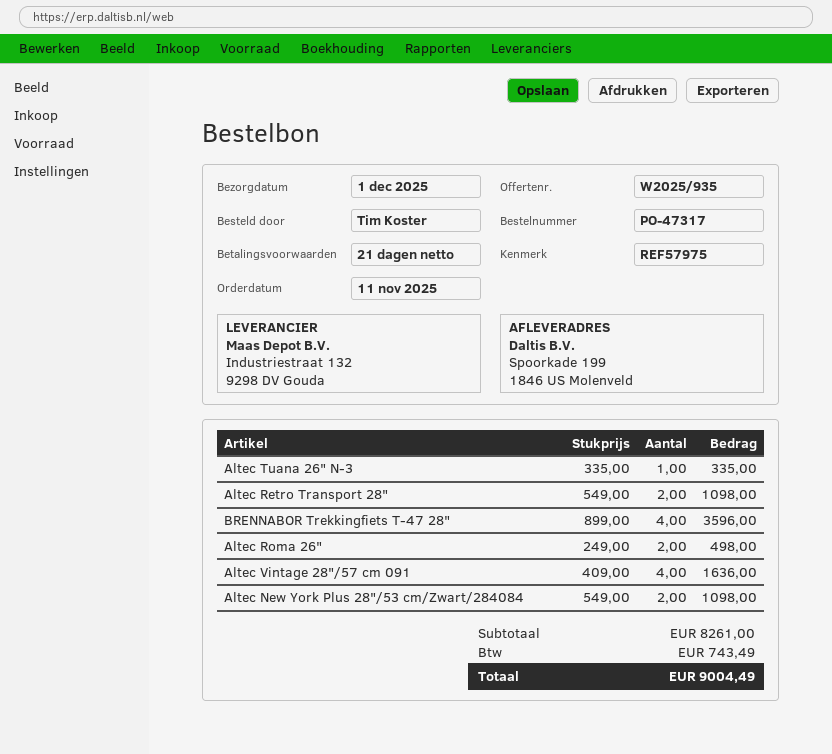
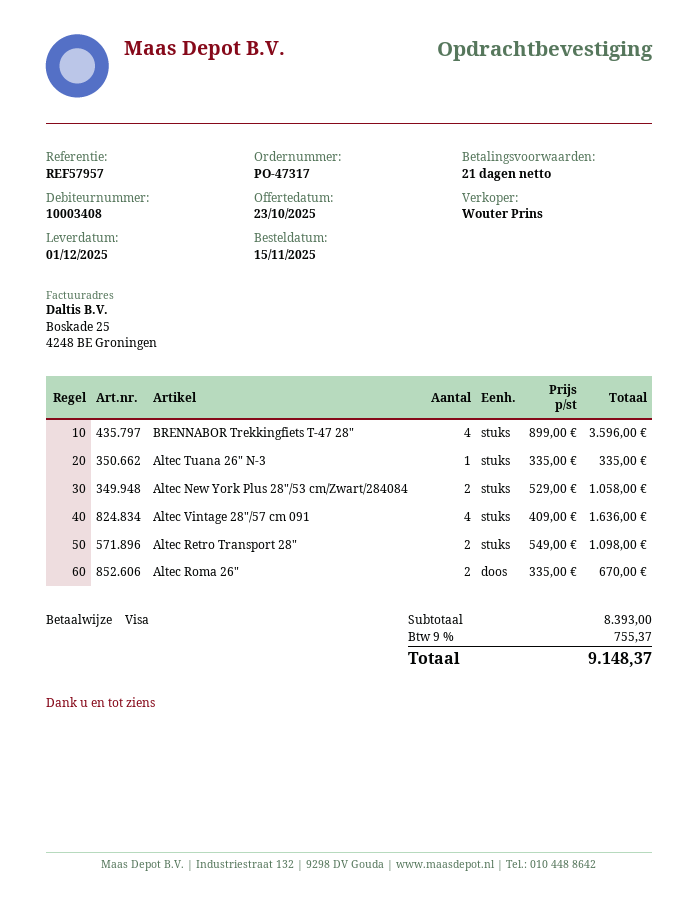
order date: 2025-11-11 -> 2025-11-15
reference: REF57975 -> REF57957
Altec Roma 26": 2 x 249.00 = 498.00 -> 2 x 335.00 = 670.00
Altec New York Plus 28"/53 cm/Zwart/284084: 2 x 549.00 = 1098.00 -> 2 x 529.00 = 1058.00
subtotal: 8261.00 -> 8393.00
tax: 743.49 -> 755.37
total: 9004.49 -> 9148.37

▬▬▬

Restate every record exactly, please; do not copy the pictures.

**Result**.
order date: 2025-11-11 -> 2025-11-15
reference: REF57975 -> REF57957
Altec Roma 26": 2 x 249.00 = 498.00 -> 2 x 335.00 = 670.00
Altec New York Plus 28"/53 cm/Zwart/284084: 2 x 549.00 = 1098.00 -> 2 x 529.00 = 1058.00
subtotal: 8261.00 -> 8393.00
tax: 743.49 -> 755.37
total: 9004.49 -> 9148.37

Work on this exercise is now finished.